Away from (presumably, private) business, fine, no news there. Lots to learn from the private sector, but probably not my career path. But the ministry? Missionary work? That came as a bit of a surprise.

03 July 2006

Lexington At The Helm

Now, my ruthless insistence on anonymity is well known in the blogger community. It's a key to my self-chosen mission of telling it like it is at Yale. And when I say "well known in the blogger community" I mean, of course, that should a reader stumble by mistake upon one of these posts, she might say to herself, or perhaps to a close friend, you know, someone she confides in from time to time, "That Lexington! What a ruthless insistence on anonymity."

Nonetheless, here's a biographical scrap: I'm a senior staffer at a national non-profit group. And I mention this not because it's interesting, but to set the stage for offering (scant) justification for my absence over the last week: we were conducting our first-ever audit. All week, there was Lexington tirelessly at the helm, answering the auditor's endless questions, scrambling to provide randomly chosen invoices and grant contracts, having long discussions about internal financial controls. All in all, pretty interesting in a dry sort of way. But grueling.

On top of that, having been broken up with B for several months now and ready at last to move on, I went out on Friday night with somebody new. And the date ended up lasting until 10 AM on Sunday morning. Just over 36 hours. Not much else to say about that here, except that it was fantastic from start to finish and I don't recall the existence of this humble blog even entering my mind.

Nonetheless, let's catch up on all things Yale:

1) The summer prep materials, new because they support the new curriculum, are available.

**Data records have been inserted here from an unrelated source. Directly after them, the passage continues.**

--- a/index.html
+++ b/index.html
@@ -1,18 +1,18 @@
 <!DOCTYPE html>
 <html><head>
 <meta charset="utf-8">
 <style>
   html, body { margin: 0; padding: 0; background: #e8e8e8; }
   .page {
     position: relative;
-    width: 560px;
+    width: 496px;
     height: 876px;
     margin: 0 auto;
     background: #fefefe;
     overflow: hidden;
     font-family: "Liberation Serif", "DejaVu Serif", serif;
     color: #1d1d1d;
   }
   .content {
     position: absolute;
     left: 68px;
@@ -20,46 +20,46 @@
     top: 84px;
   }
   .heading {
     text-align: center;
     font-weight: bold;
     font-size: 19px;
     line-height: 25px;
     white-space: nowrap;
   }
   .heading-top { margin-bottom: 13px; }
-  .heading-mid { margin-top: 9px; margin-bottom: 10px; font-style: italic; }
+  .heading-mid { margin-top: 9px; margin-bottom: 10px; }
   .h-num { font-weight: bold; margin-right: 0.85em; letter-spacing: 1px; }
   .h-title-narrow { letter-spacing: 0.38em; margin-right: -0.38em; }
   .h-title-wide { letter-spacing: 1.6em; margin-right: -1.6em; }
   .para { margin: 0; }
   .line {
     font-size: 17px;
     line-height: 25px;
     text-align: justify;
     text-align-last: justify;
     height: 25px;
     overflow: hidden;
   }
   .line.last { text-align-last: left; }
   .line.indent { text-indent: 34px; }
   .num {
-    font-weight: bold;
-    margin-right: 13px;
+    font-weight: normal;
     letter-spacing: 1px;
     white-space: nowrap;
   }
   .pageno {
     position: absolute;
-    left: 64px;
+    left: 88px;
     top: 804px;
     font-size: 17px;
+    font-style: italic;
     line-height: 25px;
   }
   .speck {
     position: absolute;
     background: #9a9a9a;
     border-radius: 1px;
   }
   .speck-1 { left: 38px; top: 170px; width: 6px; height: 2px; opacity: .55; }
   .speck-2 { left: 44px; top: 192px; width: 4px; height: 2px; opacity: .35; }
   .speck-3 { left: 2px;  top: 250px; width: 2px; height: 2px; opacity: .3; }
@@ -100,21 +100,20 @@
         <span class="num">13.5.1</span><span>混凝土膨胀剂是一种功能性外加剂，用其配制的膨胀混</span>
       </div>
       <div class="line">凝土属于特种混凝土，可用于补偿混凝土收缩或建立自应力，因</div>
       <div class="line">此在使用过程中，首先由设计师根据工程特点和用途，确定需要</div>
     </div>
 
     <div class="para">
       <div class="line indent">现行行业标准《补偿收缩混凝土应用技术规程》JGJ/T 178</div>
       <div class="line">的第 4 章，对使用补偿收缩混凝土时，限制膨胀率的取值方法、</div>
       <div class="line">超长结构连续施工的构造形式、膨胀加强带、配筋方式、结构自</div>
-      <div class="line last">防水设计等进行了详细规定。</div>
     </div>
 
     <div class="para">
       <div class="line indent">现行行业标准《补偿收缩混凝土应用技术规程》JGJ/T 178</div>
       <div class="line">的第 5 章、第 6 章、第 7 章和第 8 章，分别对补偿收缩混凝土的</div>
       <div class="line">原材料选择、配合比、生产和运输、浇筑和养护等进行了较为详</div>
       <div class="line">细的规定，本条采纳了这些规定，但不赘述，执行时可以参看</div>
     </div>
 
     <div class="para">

Two cases studies, both published by HBS, ground us in accounting and quantitative analysis. I'll be working hard on those this month.

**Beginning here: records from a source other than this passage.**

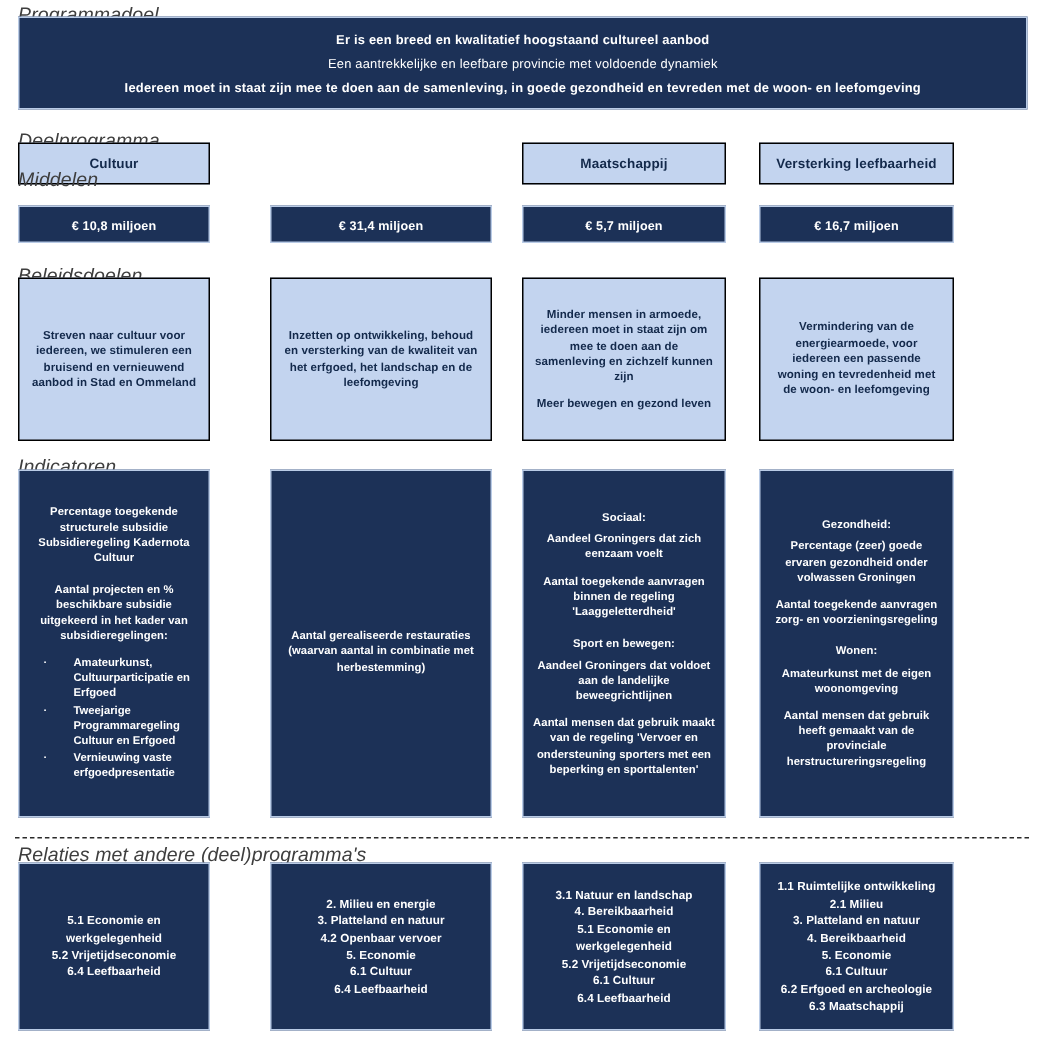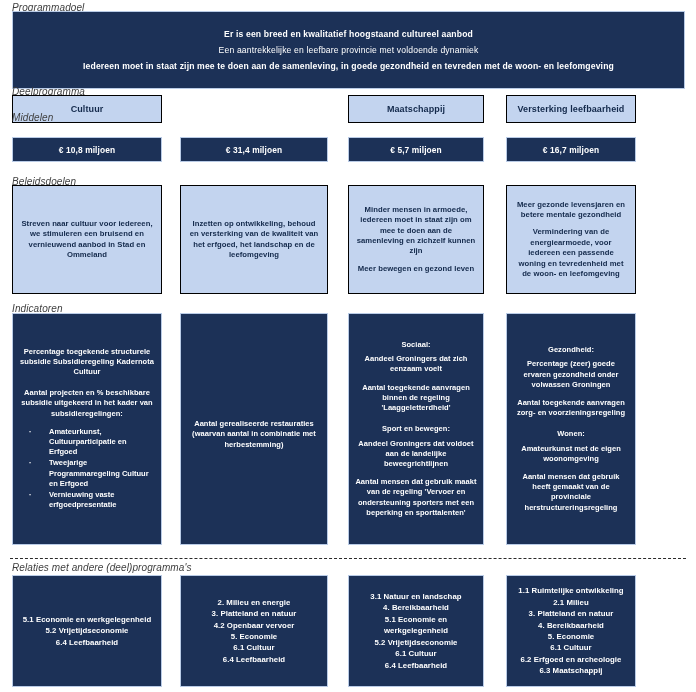--- a/index.html
+++ b/index.html
@@ -18,21 +18,21 @@
     position: relative;
     width: 696px;
     height: 692px;
     box-sizing: border-box;
   }
 
   
   .section-label {
     position: absolute;
     font-style: italic;
-    font-size: 10px;
+    font-size: 13px;
     color: #3e3e3e;
     letter-spacing: .1px;
     white-space: nowrap;
     font-family: "Liberation Sans", sans-serif;
   }
 
   
   .box {
     position: absolute;
     box-sizing: border-box;
@@ -51,21 +51,21 @@
     background: #c3d4ef;
     border: 1.5px solid #000000;
     color: #13294b;
   }
 
   
   #programmadoel-banner {
     left: 12px;
     top: 11px;
     width: 673px;
-    height: 78px;
+    height: 62px;
     padding: 4px 6px;
     justify-content: center;
     gap: 4px;
     text-align: center;
   }
   #programmadoel-banner .ln {
     font-size: 8.6px;
     line-height: 12px;
     font-weight: bold;
     letter-spacing: .15px;
@@ -169,21 +169,21 @@
     justify-content: center;
   }
   .rel-box .item {
     font-size: 7.8px;
     line-height: 11.4px;
     font-weight: bold;
     letter-spacing: .05px;
   }
 
   
-  .col1 { left: 12px;  width: 150px; }
+  .col1 { left: 12px;  width: 128px; }
   .col2 { left: 180px; width: 148px; }
   .col3 { left: 348px; width: 136px; }
   .col4 { left: 506px; width: 130px; }
 </style>
 </head>
 <body>
 
 <div class="page">
 
   <div class="section-label" style="left:12px; top:2px;">Programmadoel</div>
@@ -227,21 +227,20 @@
     <p>Streven naar cultuur voor iedereen, we stimuleren een bruisend en vernieuwend aanbod in Stad en Ommeland</p>
   </div>
   <div class="box light beleid-box col2">
     <p>Inzetten op ontwikkeling, behoud en versterking van de kwaliteit van het erfgoed, het landschap en de leefomgeving</p>
   </div>
   <div class="box light beleid-box col3">
     <p>Minder mensen in armoede, iedereen moet in staat zijn om mee te doen aan de samenleving en zichzelf kunnen zijn</p>
     <p>Meer bewegen en gezond leven</p>
   </div>
   <div class="box light beleid-box col4">
-    <p>Meer gezonde levensjaren en betere mentale gezondheid</p>
     <p>Vermindering van de energiearmoede, voor iedereen een passende woning en tevredenheid met de woon- en leefomgeving</p>
   </div>
 
   <div class="section-label" style="left:12px; top:303px;">Indicatoren</div>
 
   <div class="box dark ind-box col1">
     <div class="grp">
       <p>Percentage toegekende structurele subsidie Subsidieregeling Kadernota Cultuur</p>
     </div>
     <div class="gap"></div>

2) Northstar sent the documents accompanying my Stafford loans. I haven't signed the promissary note yet (I did, however, sign a promiscous note; see above. A joke! I'm exceedingly cautious in that arena). But for the first time I had the pleasure of perusing a section titled, "Current Title IV Indebtedness." When the PLUS comes through and shows up on that box, I'm really going to love this section. Also, Northstar warns in big black letters, "This is a loan that must be repaid." Wait, what's this now?

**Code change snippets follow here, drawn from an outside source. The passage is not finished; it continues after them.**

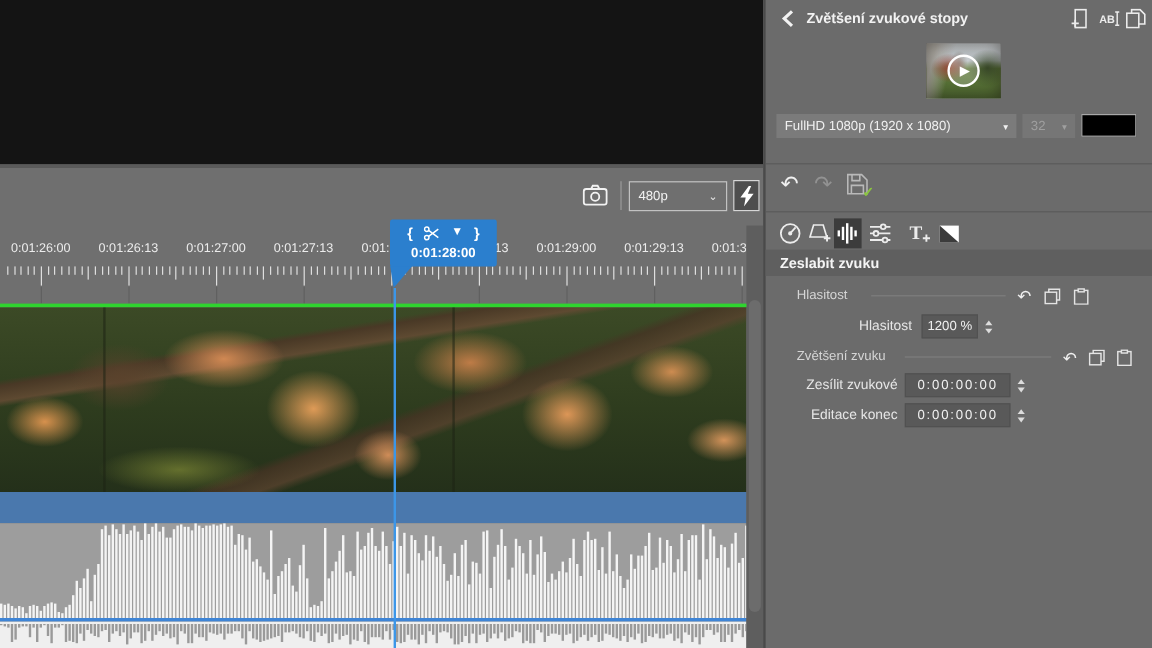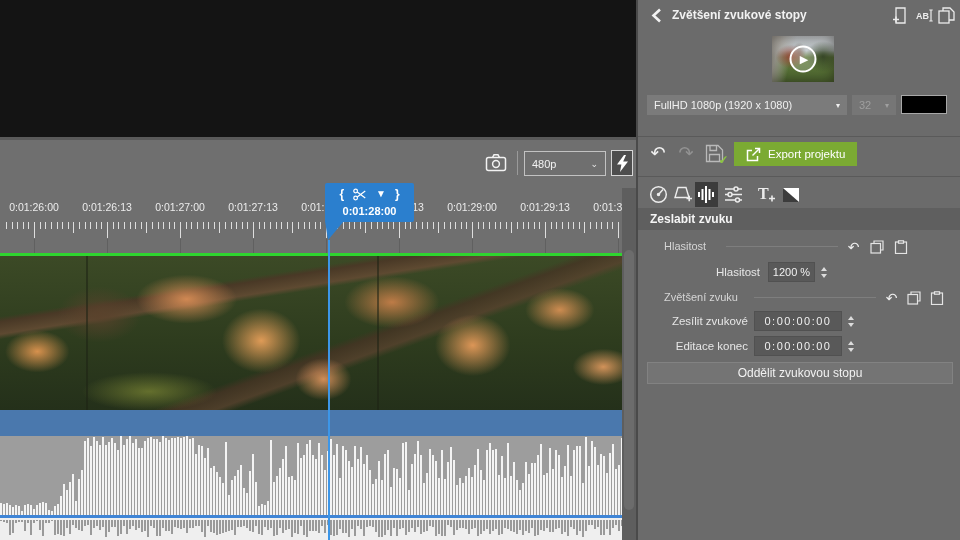--- a/index.html
+++ b/index.html
@@ -800,30 +800,20 @@
     <div class="tool-ic" style="left:64px; top:141px;">
       <span style="position:relative">
         <svg width="19" height="19" viewBox="0 0 19 19" fill="none" stroke="#b9b9b9" stroke-width="1.3">
           <path d="M1.5 1.5 H13 L17.5 6 V17.5 H1.5 Z"></path>
             <path d="M5 1.5 V6.5 H11.5 V1.5"></path>
             <path d="M4.5 17.5 V10.5 H14.5 V17.5"></path>
         </svg>
         <span style="position:absolute; right:-5px; bottom:-4px; color:#8bc53f; font-size:12px; font-weight:bold;">✓</span>
       </span>
     </div>
-    <div id="export-btn" class="abs">
-      <span>
-        <svg width="15" height="15" viewBox="0 0 15 15" fill="none" stroke="#fff" stroke-width="1.5">
-          <path d="M6 3.5 H1.5 V13.5 H11.5 V9"></path>
-            <path d="M6.5 8.5 L13.5 1.5"></path>
-            <path d="M9 1.5 H13.5 V6"></path>
-        </svg>
-      </span>
-      <span>Export projektu</span>
-    </div>
 
     <div class="hrule" style="top:176px"></div>
 
     <div class="tab" style="left:9px">
       <span>
         <svg width="19" height="19" viewBox="0 0 19 19" fill="none" stroke="#ececec" stroke-width="1.5">
           <circle cx="9.5" cy="9.5" r="7.8"></circle>
             <path d="M9.5 9.5 L14 4.5"></path>
             <circle cx="9.5" cy="9.5" r="1" fill="#ececec"></circle>
         </svg>
@@ -942,17 +932,14 @@
 
     <div class="fld-label" style="left:10px; top:340px; width:100px;">Editace konec</div>
     <div class="fld time-fld" style="left:116px; top:336px; width:88px;">
       <span>0:00:00:00</span>
     </div>
     <div class="spin" style="left:207px; top:336px;">
       <i class="up"></i>
       <i class="dn"></i>
     </div>
 
-    <div id="separate-btn" class="abs">
-      <span>Oddělit zvukovou stopu</span>
-    </div>
   </div>
 </div>
 
 </body></html>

3) Housing is set, roommates are fantastic, price is right, place is huge. I found it through the Yale message boards and pursued no other arrangement. Which is crazy, given that thousands of students in New Haven are/were looking for a place to live (someday soon I'll summarize other strategies I developed vis a vis Yale that I wouldn't recommend, as well as those I would). But it worked out.

4) I cleared Kroll's background check. Kroll is the firm charged by Yale with verifying applicants' backgrounds to "protect the integrity of the Yale degree." Kroll says very little about its methods; I'm sure it would just make the job harder.

When I was applying to Yale, I never thought that much about actually attending. I knew I wanted to go, of course, but the road to get there is so long and narrow and full of twists and turns and steep climbs, that I was consumed by it. Getting in, of course, which is its own marathon. But then borrowing the money. Finding a place to live. Moving. Getting prepared. It's easy to lose sight of the final destination, but soon there will be nothing to worry with except actually going to school. I expect I'll wake up one day during orientation and think, "I'm actually doing this."